--- Exercise ---
Only one stretch of the data below is wanted: the lines starting at the one with "- This program calculates the autocorrelation" and ending at the one with "in the autocorrelation", both included, given again exactly.

[Opening Task material section]

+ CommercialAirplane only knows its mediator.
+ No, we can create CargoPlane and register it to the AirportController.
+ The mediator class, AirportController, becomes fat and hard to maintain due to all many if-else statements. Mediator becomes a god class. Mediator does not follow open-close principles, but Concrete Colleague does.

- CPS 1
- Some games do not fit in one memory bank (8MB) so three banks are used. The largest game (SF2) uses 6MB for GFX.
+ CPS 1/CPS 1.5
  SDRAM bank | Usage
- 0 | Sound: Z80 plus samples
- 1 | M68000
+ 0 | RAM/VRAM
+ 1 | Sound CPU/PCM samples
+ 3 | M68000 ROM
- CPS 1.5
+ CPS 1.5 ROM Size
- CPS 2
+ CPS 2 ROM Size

[Closing Task material section]
[Opening Task material section]

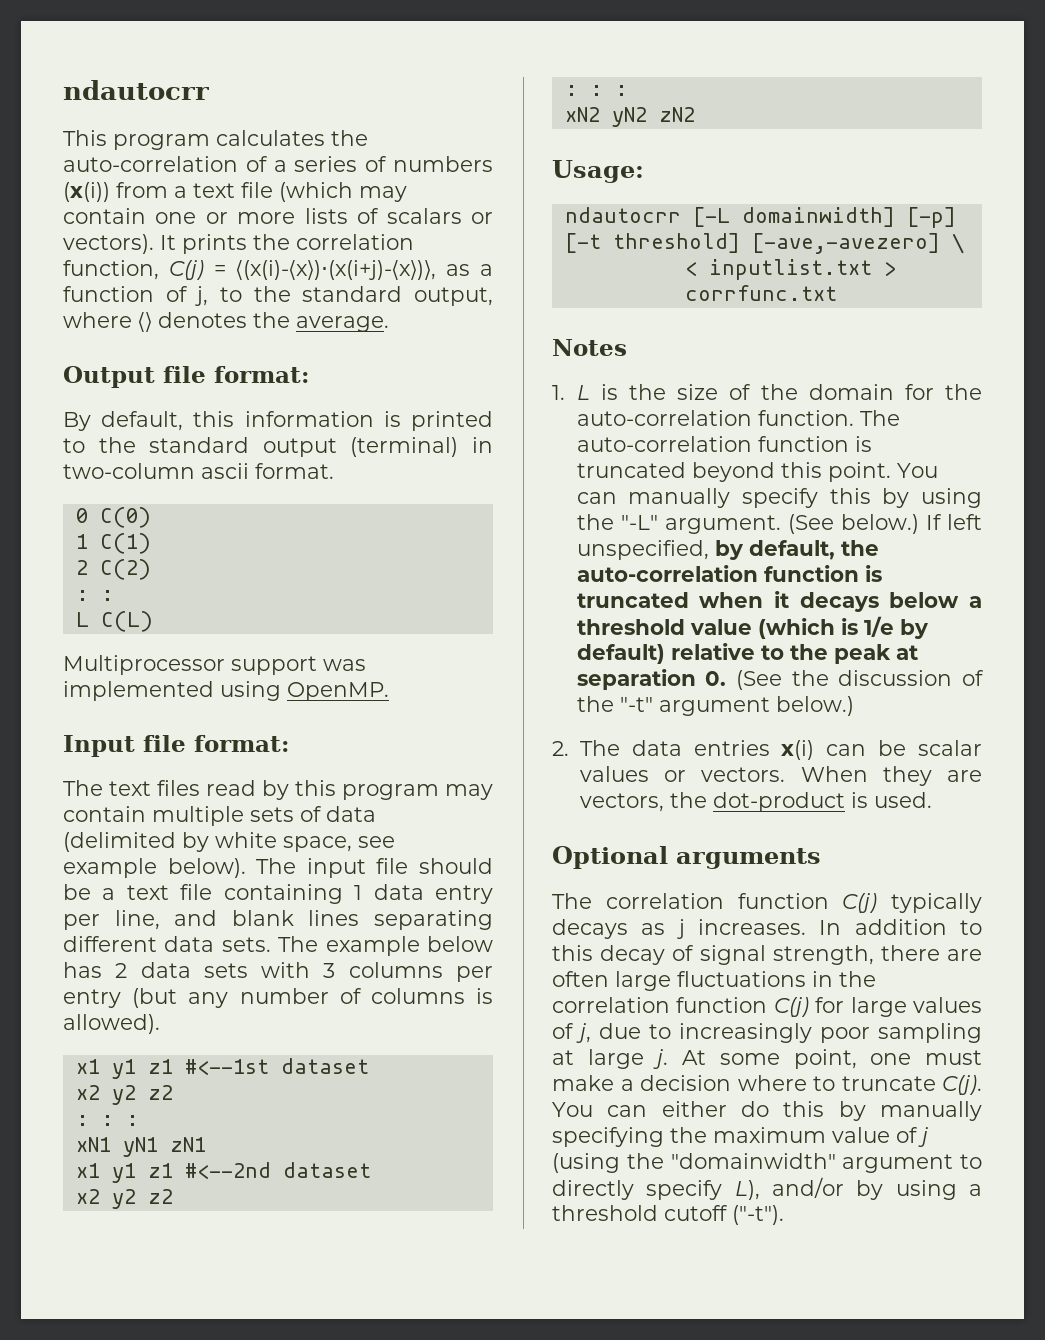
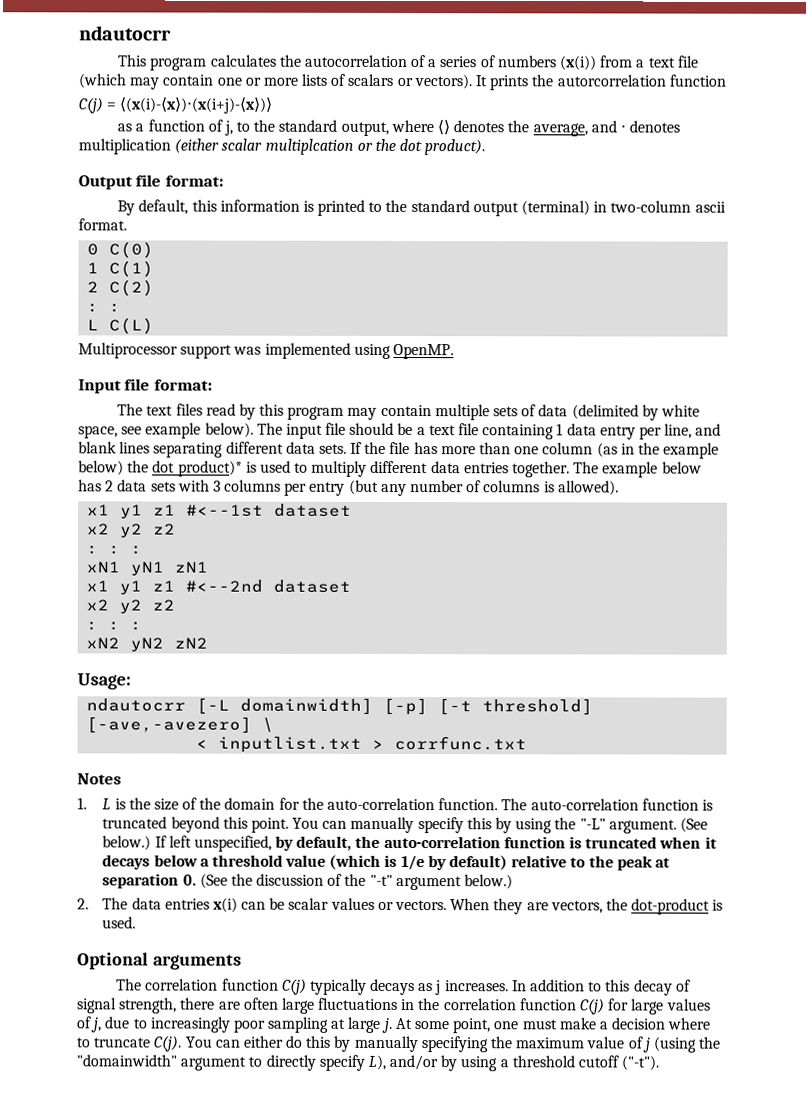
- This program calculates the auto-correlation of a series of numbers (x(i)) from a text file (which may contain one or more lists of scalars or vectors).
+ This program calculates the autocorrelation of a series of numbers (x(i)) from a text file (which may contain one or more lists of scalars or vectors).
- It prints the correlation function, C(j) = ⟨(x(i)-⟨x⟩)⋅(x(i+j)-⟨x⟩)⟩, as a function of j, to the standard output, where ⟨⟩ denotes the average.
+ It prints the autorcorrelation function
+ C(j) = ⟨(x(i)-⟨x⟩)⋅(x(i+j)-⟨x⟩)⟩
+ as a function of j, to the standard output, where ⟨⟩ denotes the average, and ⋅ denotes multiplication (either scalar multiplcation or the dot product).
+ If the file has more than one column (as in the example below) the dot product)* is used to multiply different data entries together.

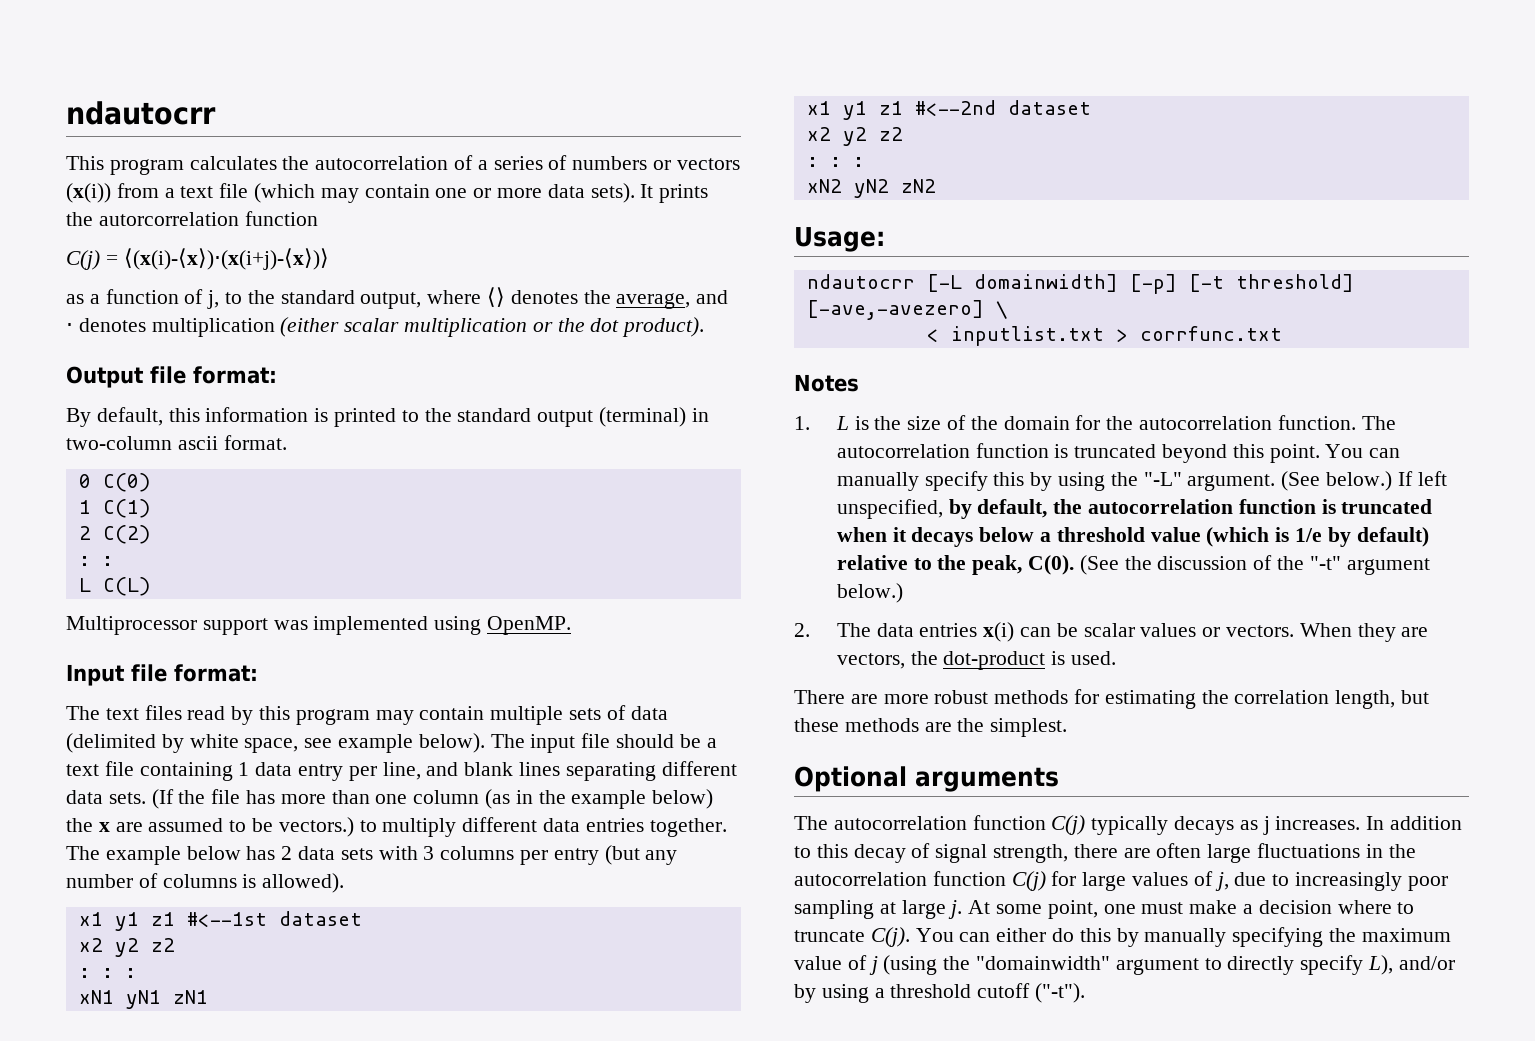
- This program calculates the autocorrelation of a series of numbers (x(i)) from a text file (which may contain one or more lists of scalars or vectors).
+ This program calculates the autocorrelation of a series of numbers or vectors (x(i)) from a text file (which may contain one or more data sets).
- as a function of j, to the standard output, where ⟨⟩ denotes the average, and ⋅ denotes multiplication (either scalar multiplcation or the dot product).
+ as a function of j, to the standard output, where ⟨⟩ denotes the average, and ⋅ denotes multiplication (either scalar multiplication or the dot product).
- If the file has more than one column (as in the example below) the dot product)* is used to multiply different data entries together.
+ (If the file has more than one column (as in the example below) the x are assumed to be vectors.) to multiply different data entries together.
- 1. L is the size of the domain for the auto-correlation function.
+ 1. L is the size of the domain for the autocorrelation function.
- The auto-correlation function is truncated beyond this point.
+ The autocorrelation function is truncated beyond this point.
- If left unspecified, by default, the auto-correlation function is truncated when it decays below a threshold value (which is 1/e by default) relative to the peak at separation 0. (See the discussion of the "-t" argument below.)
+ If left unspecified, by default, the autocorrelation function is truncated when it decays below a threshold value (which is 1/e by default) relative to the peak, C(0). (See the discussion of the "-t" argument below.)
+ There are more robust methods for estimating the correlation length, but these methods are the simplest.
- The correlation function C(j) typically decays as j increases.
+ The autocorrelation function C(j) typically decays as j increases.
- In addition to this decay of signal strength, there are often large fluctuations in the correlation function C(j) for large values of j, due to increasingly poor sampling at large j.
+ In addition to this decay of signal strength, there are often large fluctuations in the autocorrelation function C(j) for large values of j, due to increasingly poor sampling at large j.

[Closing Task material section]

--- Task output ---
- This program calculates the autocorrelation of a series of numbers (x(i)) from a text file (which may contain one or more lists of scalars or vectors).
+ This program calculates the autocorrelation of a series of numbers or vectors (x(i)) from a text file (which may contain one or more data sets).
- as a function of j, to the standard output, where ⟨⟩ denotes the average, and ⋅ denotes multiplication (either scalar multiplcation or the dot product).
+ as a function of j, to the standard output, where ⟨⟩ denotes the average, and ⋅ denotes multiplication (either scalar multiplication or the dot product).
- If the file has more than one column (as in the example below) the dot product)* is used to multiply different data entries together.
+ (If the file has more than one column (as in the example below) the x are assumed to be vectors.) to multiply different data entries together.
- 1. L is the size of the domain for the auto-correlation function.
+ 1. L is the size of the domain for the autocorrelation function.
- The auto-correlation function is truncated beyond this point.
+ The autocorrelation function is truncated beyond this point.
- If left unspecified, by default, the auto-correlation function is truncated when it decays below a threshold value (which is 1/e by default) relative to the peak at separation 0. (See the discussion of the "-t" argument below.)
+ If left unspecified, by default, the autocorrelation function is truncated when it decays below a threshold value (which is 1/e by default) relative to the peak, C(0). (See the discussion of the "-t" argument below.)
+ There are more robust methods for estimating the correlation length, but these methods are the simplest.
- The correlation function C(j) typically decays as j increases.
+ The autocorrelation function C(j) typically decays as j increases.
- In addition to this decay of signal strength, there are often large fluctuations in the correlation function C(j) for large values of j, due to increasingly poor sampling at large j.
+ In addition to this decay of signal strength, there are often large fluctuations in the autocorrelation function C(j) for large values of j, due to increasingly poor sampling at large j.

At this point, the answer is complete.